▶ [WHAT THE TASK ASKS] Output only the lines that run from the line holding "-89,7 +89,7 @@" to the end of the entries, both ends included, and skip the pictures.

▶ [GIVEN RECORDS]
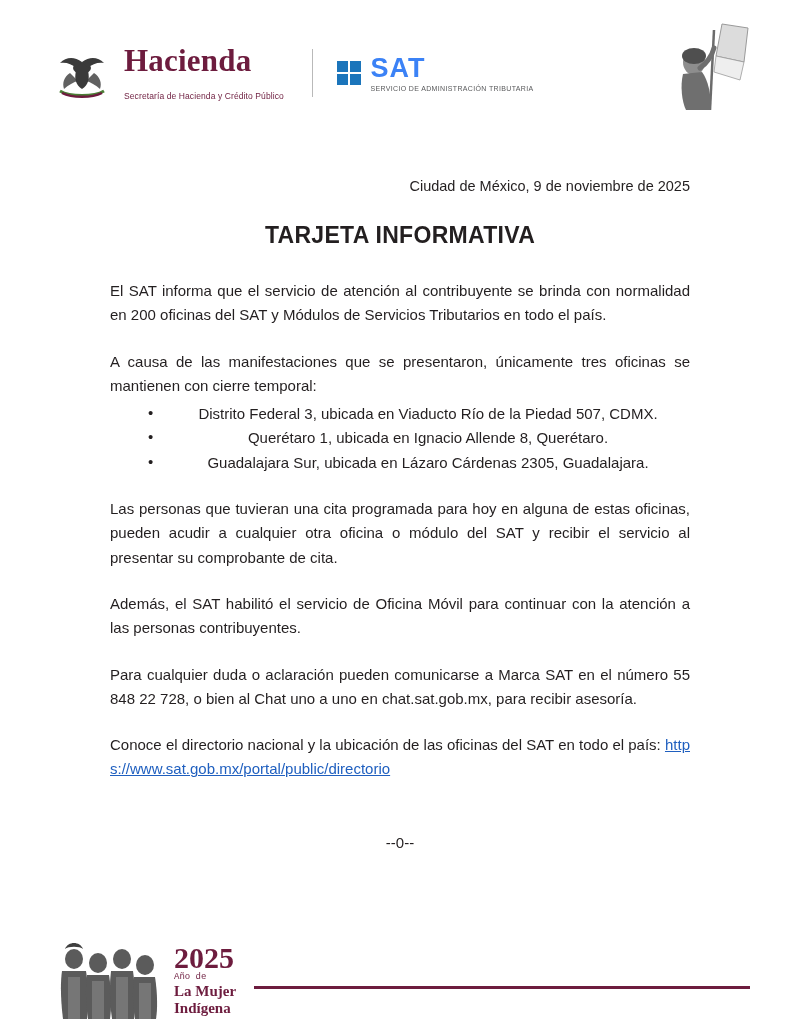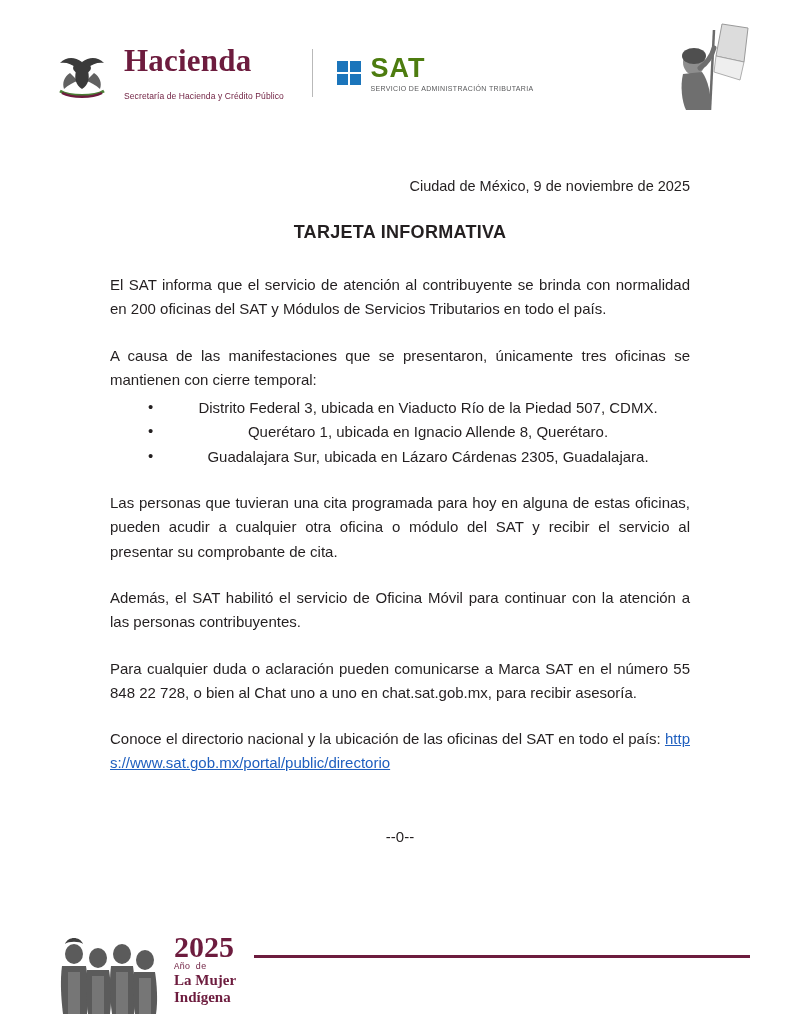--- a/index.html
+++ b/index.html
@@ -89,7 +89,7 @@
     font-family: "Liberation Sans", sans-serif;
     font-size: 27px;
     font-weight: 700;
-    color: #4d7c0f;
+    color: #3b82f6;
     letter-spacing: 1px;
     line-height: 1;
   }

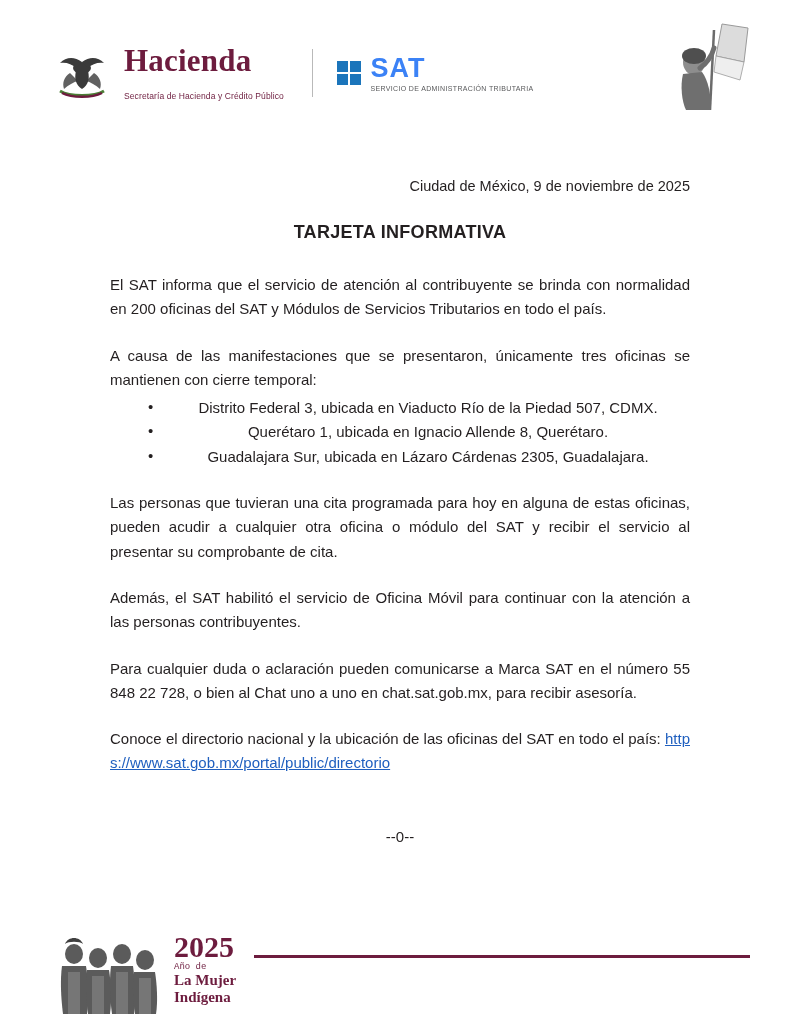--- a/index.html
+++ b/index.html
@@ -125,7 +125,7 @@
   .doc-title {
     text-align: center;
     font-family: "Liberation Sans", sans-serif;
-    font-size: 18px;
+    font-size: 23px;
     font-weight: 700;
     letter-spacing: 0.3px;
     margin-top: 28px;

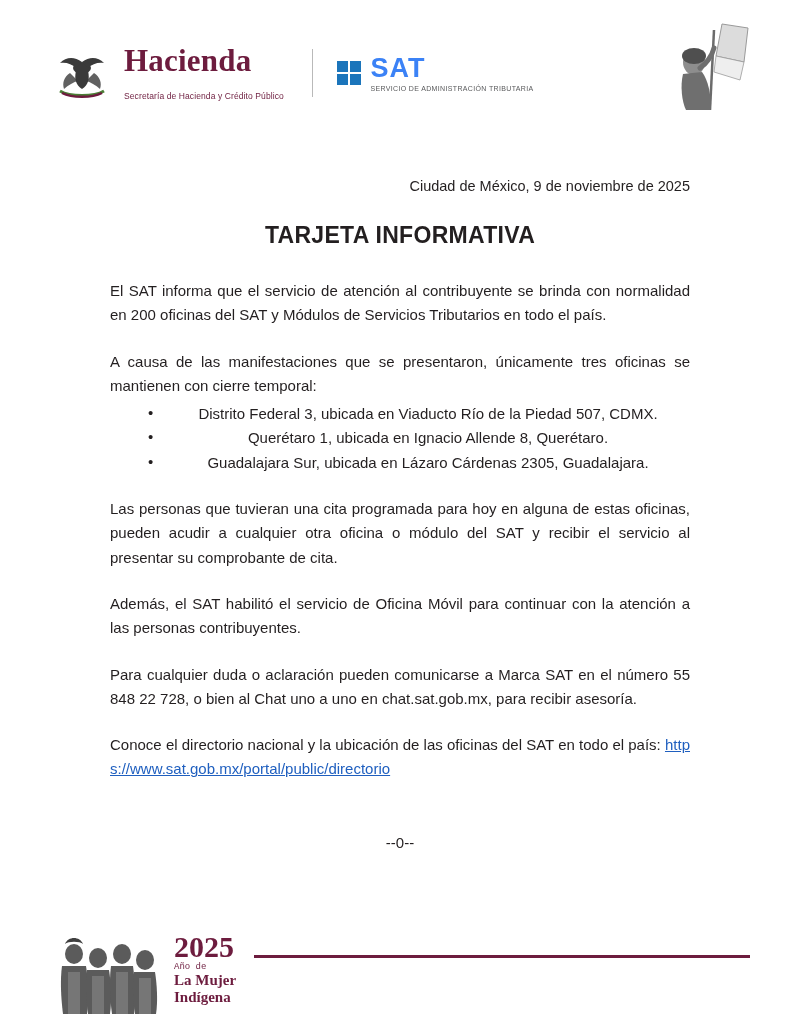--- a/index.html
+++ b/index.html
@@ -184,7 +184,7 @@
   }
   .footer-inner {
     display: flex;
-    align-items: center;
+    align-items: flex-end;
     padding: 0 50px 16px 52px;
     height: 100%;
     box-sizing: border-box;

▶ [ANSWER BELOW]
@@ -89,7 +89,7 @@
     font-family: "Liberation Sans", sans-serif;
     font-size: 27px;
     font-weight: 700;
-    color: #4d7c0f;
+    color: #3b82f6;
     letter-spacing: 1px;
     line-height: 1;
   }

--- a/index.html
+++ b/index.html
@@ -125,7 +125,7 @@
   .doc-title {
     text-align: center;
     font-family: "Liberation Sans", sans-serif;
-    font-size: 18px;
+    font-size: 23px;
     font-weight: 700;
     letter-spacing: 0.3px;
     margin-top: 28px;

--- a/index.html
+++ b/index.html
@@ -184,7 +184,7 @@
   }
   .footer-inner {
     display: flex;
-    align-items: center;
+    align-items: flex-end;
     padding: 0 50px 16px 52px;
     height: 100%;
     box-sizing: border-box;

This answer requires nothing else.